Входная дверь хлопнула. Араб с ожиданием посмотрел на дверь. Она распахнулась, и появился крупный, очень смуглый, мужчина с цепким взглядом, чалмой на голове и длинной белоснежной рубахе с разрезами по бокам. Поверх рубахи была одета длинная черная поддевка без рукавов. На ногах, из-под широких шаровар, выглядывали острые носы туфель без задников. Марина поняла по его быстрому взгляду на Ахмеда, что незнакомец подслушивал и сейчас, при повторении, попытается найти несоответствия в ее рассказе. Внутренне сосредоточилась и приготовилась к повтору.
Подняла тоскливый взгляд и встретилась глазами с муллой. Он окинул женщину быстрым взглядом и движением руки приказал Ахмеду уйти. Тот безоговорочно подчинился и исчез в коридоре. Мулла устроился на подушках напротив, на довольно чистом русском поприветствовал ее:
– Здравствуй, сестра. Что привело тебя к нам? Я знаю, что ты рассказывала обо всем Ахмеду, но я не слышал, так как был занят. Не могла бы ты рассказать обо всем мне?

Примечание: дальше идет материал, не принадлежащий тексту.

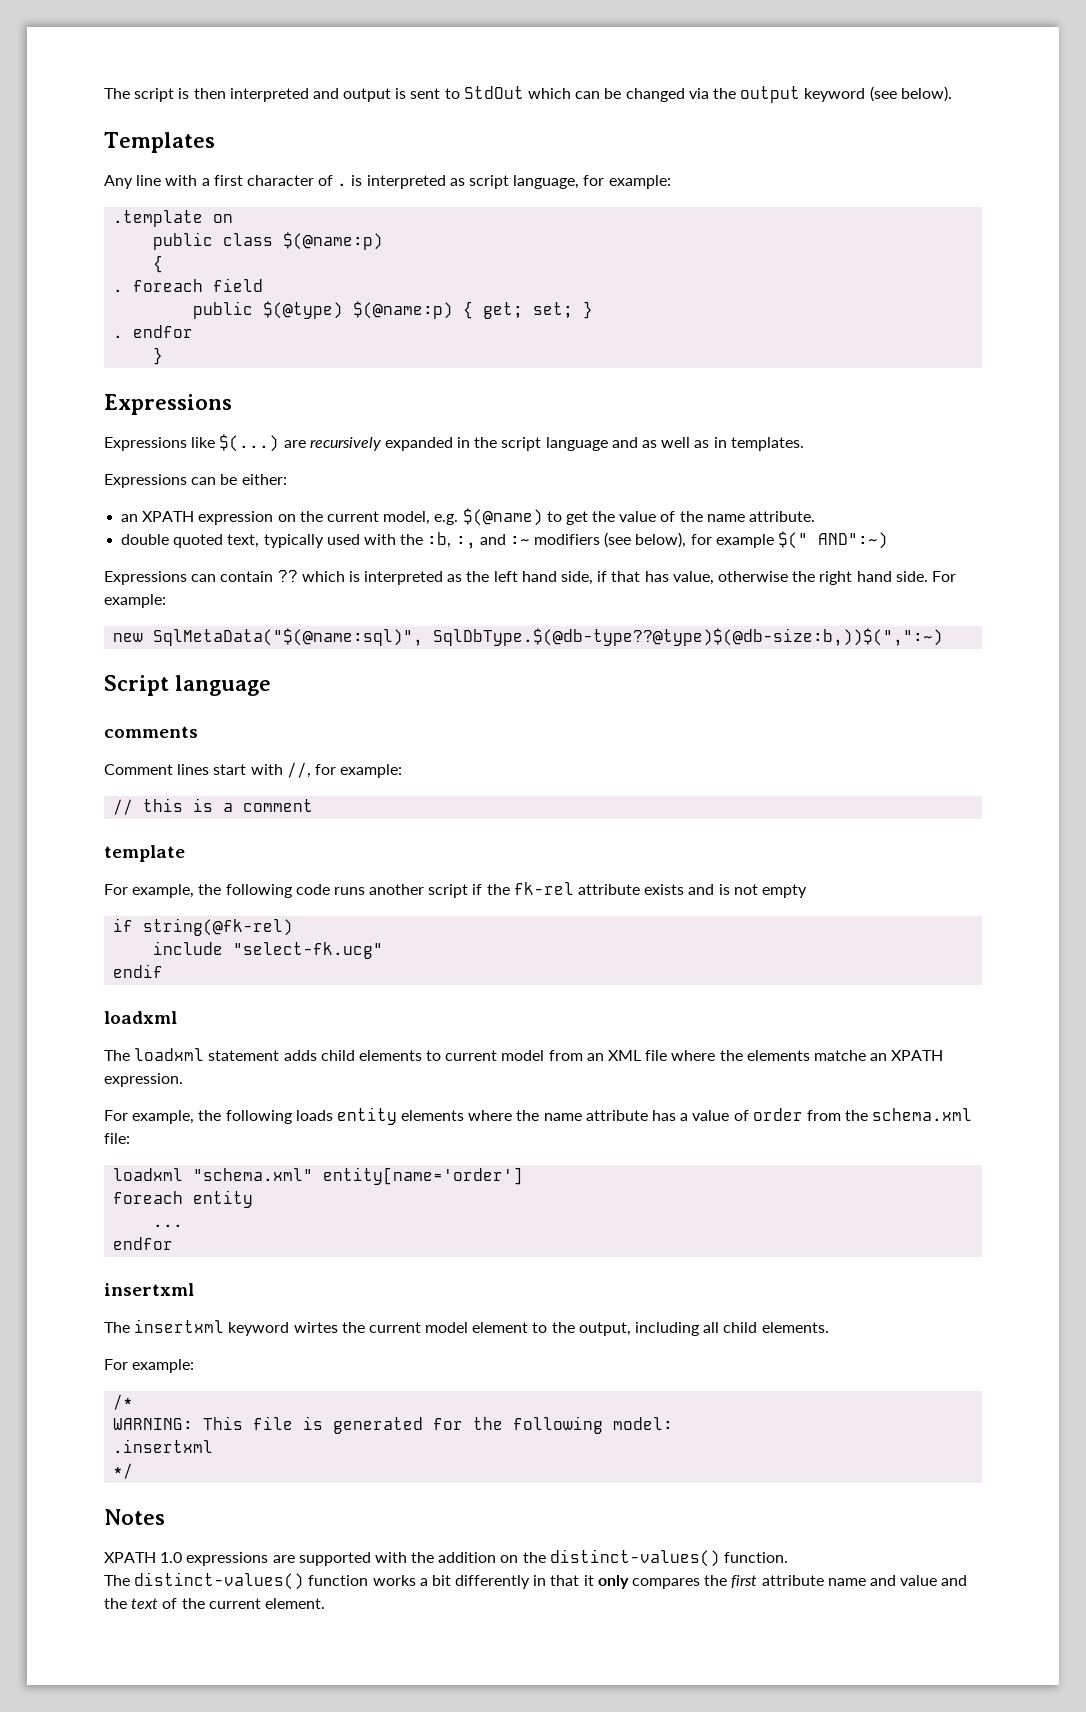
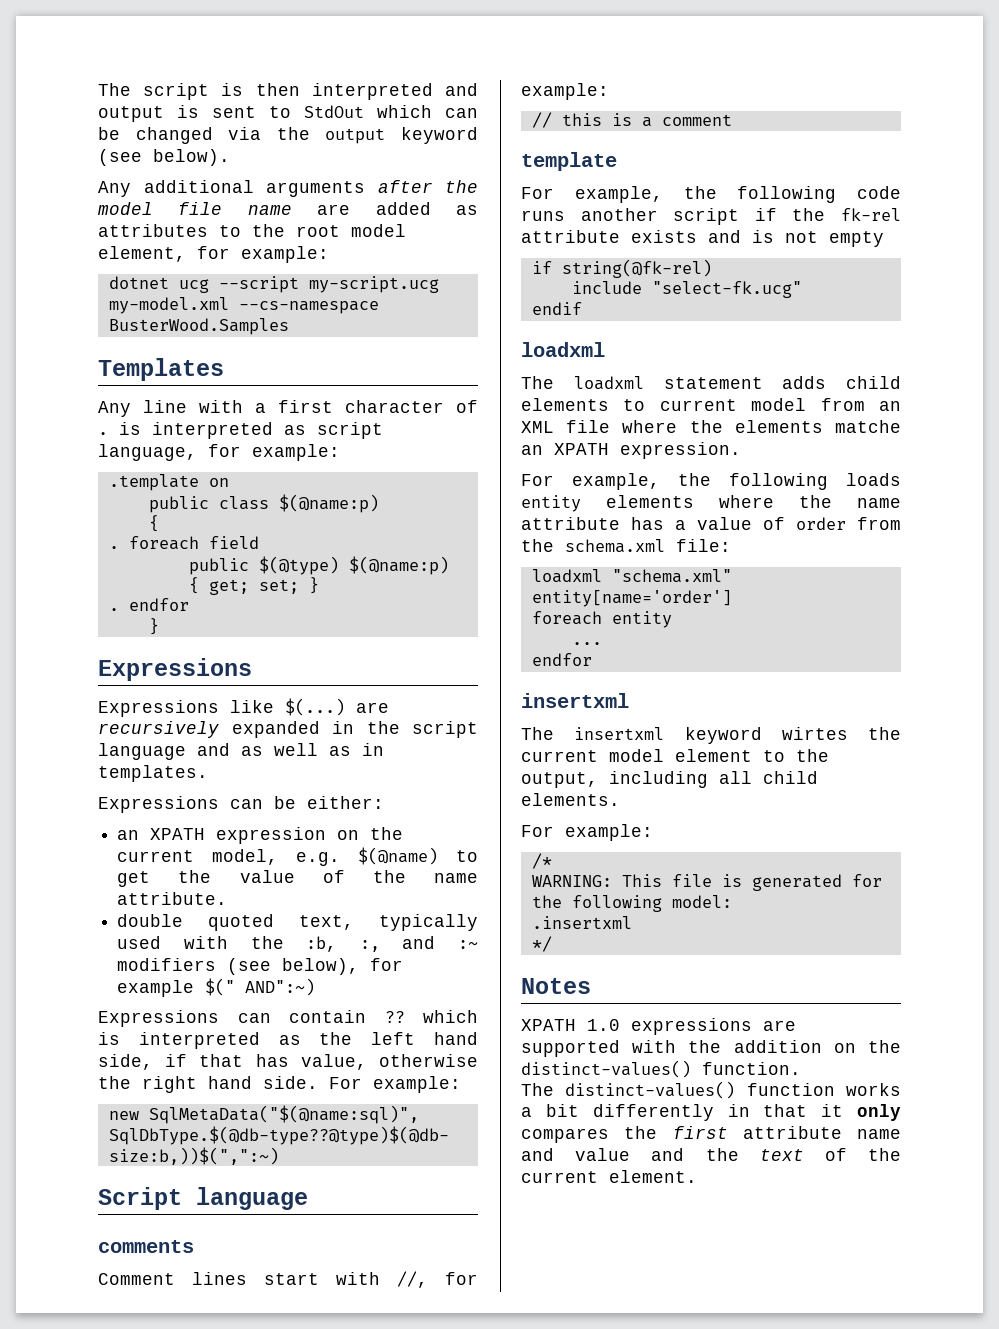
(952, 94) none -> [98,180,478,197] [98,202,478,215] [98,224,406,237] [98,246,329,263] [108,276,439,293] [108,297,379,314] [108,318,289,335] // Any additional arguments after the model file name are added as attributes to the root model element, for example: // dotnet ucg --script my-script.ucg my-model.xml --cs-namespace BusterWood.Samples

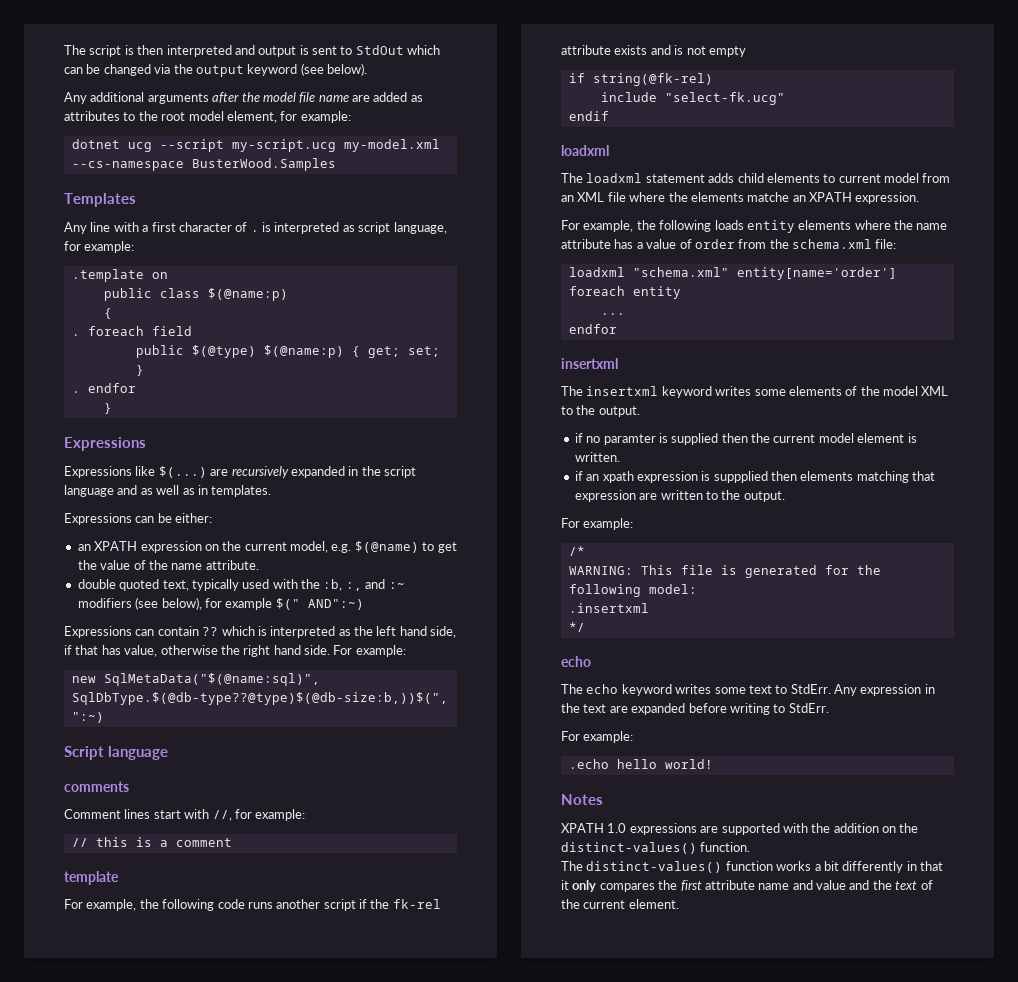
[781,727,901,740] [521,749,829,762] [521,771,818,788] [521,793,620,806] wirtes the current model element to the output, including all child elements. -> [715,386,949,396] [561,405,640,417] [574,433,917,445] [574,452,620,462] [574,471,936,483] [574,490,785,502] writes some elements of the model XML to the output. // if no paramter is supplied then the current model element is written. // if an xpath expression is suppplied then elements matching that expression are written to the output.
(552, 944) none -> [561,656,591,667] [561,684,935,696] [561,703,829,715] [561,731,634,743] [568,759,713,769] // echo // The echo keyword writes some text to StdErr. Any expression in the text are expanded before writing to StdErr. // For example: // .echo hello world!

Марина кивнула и снова начала рассказывать. Только речь ее на этот раз прерывалась рыданиями неоднократно. Она то и дело брала стакан в руки, чтобы сделать глоток воды. Мулла слушал внимательно, часто повторяя:
– Мужайся, сестра. Аллах всемогущ. Твой муж находится в раю. Не стоит так переживать, все мы там будем. Но в рай пойдут лишь настоящие мусульмане. Похвально твое желание перейти в шариат, и, думаю, мы не откажем тебе в просьбе. Ты не хотела бы помолиться вместе с нами?